Closed louis-dv closed 1 year ago

louis-dv commented 1 year ago

Hello, First, thank you very much for the paper and code. It is very interesting.

I am not sure I correctly understand the way you define your LSTM encoder.

Indeed, looking at the code here :

    def forward(self, lstm_in, agents_per_sample):
        # lstm_in are all agents over all samples in the current batch
        # Format for LSTM has to be has to be (batch_size, timeseries_length, latent_size), because batch_first=True

        # Initialize the hidden state.
        # lstm_in.shape[0] corresponds to the number of all agents in the current batch
        lstm_hidden_state = torch.randn(
            self.num_layers, lstm_in.shape[0], self.hidden_size, device=lstm_in.device)
        lstm_cell_state = torch.randn(
            self.num_layers, lstm_in.shape[0], self.hidden_size, device=lstm_in.device)
        lstm_hidden = (lstm_hidden_state, lstm_cell_state)

        lstm_out, lstm_hidden = self.lstm(lstm_in, lstm_hidden)

        # lstm_out is the hidden state over all time steps from the last LSTM layer
        # In this case, only the features of the last time step are used
        return lstm_out[:, -1, :]

I assume that lstm_hidden_state and lstm_cell_state will be different at each forward pass as they are going to be random tensors.

I actually tested the code on a trained model and I see that on evaluation mode for the exact same input batch, the result of lstm_out are actually different.

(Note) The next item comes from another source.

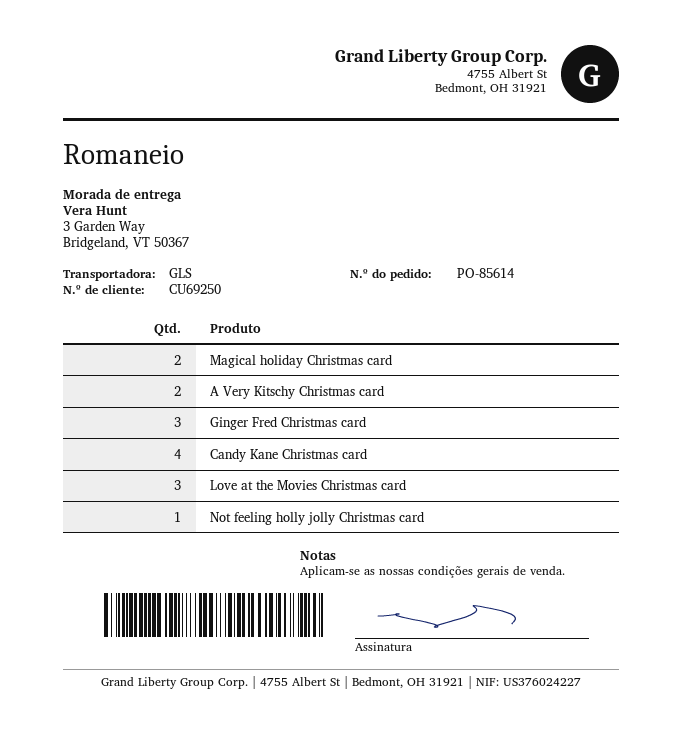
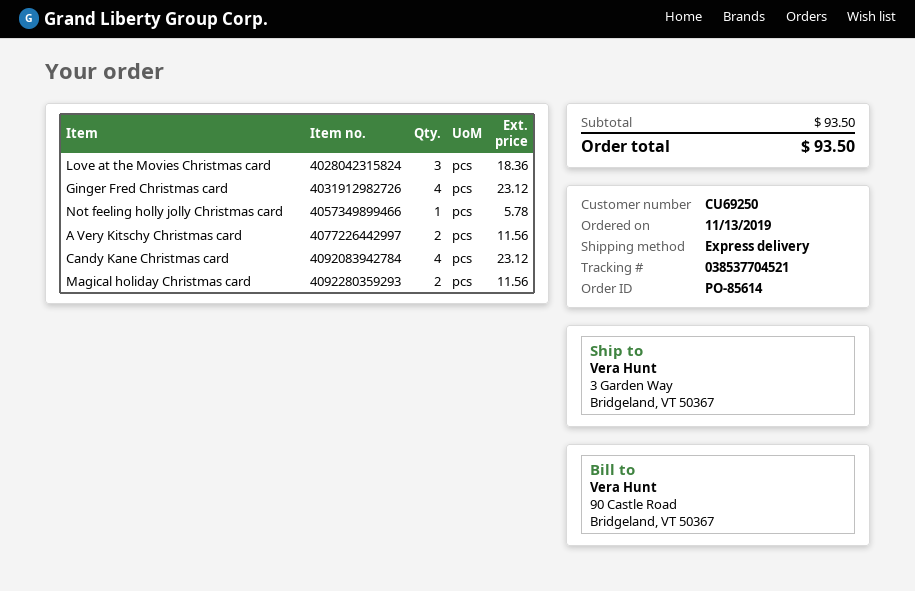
shipping method: GLS -> express
Ginger Fred Christmas card: 3 -> 4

Am I misunderstanding something?

Thank you for the help!

schmidt-ju commented 1 year ago

Hey Louis,

thank you so much for the interesting question.

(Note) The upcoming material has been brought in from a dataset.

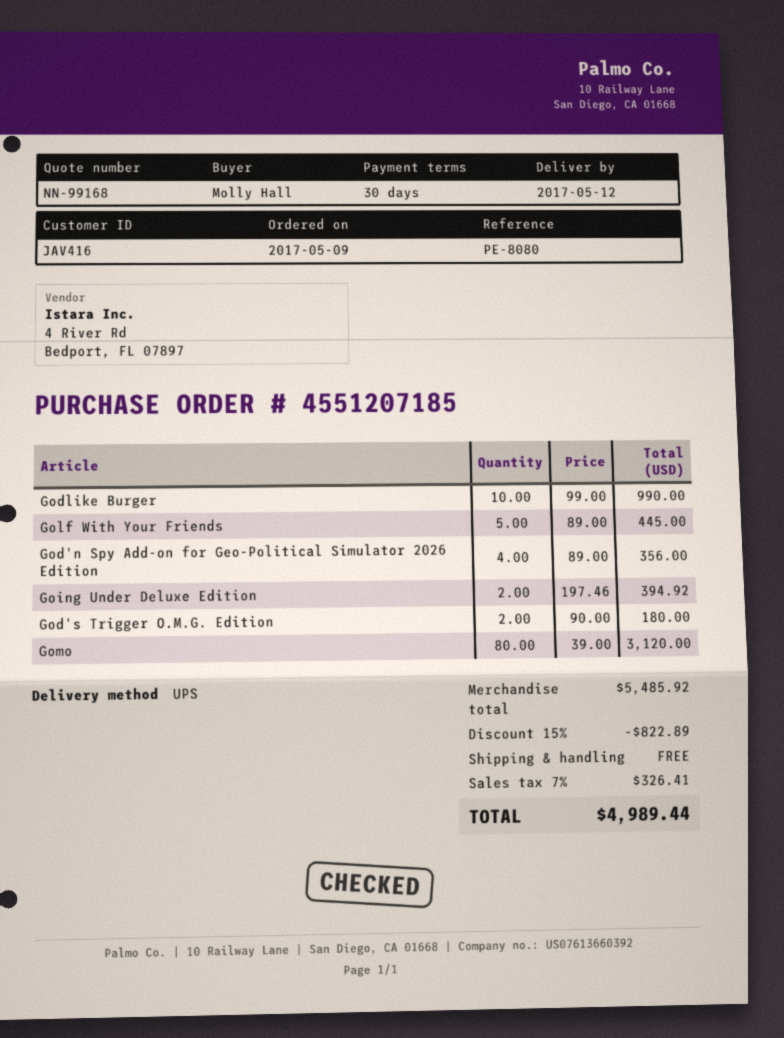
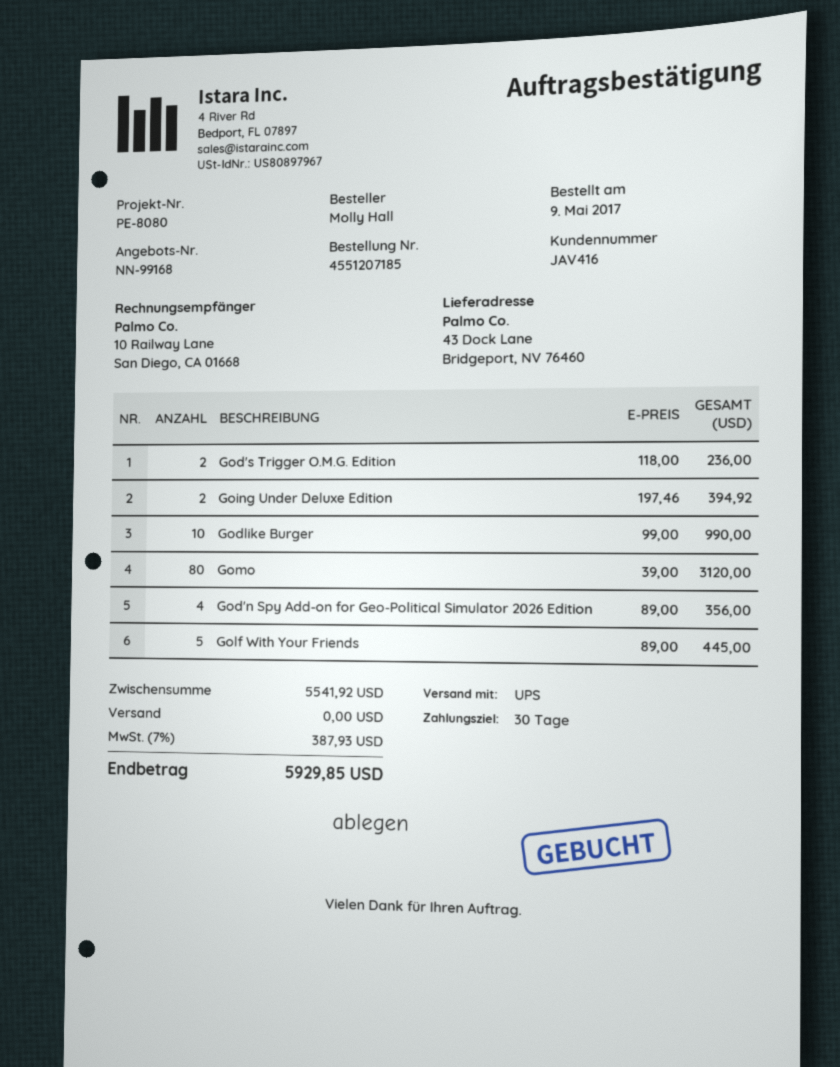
God's Trigger O.M.G. Edition: 2 x 90.00 = 180.00 -> 2 x 118.00 = 236.00
subtotal: 5485.92 -> 5541.92
discount: 15% = 822.89 -> none
tax: 7% = 326.41 -> 7% = 387.93
total: 4989.44 -> 5929.85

You are right, lstm_hidden_state and lstm_cell_state are generated randomly from a normal distribution. Hence, they are different at each forward pass. This is intentional!

For identical input batches and identical lstm_hidden_state and lstm_cell_state, the output of the LSTM should be consistent.

Using a noise as the initial values of the two states is just one way to initialize them. I had good experience with this during my early experiments. Using zero states is probably the default way to do it. If you want to ensure that your output is always the same, this is the way to go.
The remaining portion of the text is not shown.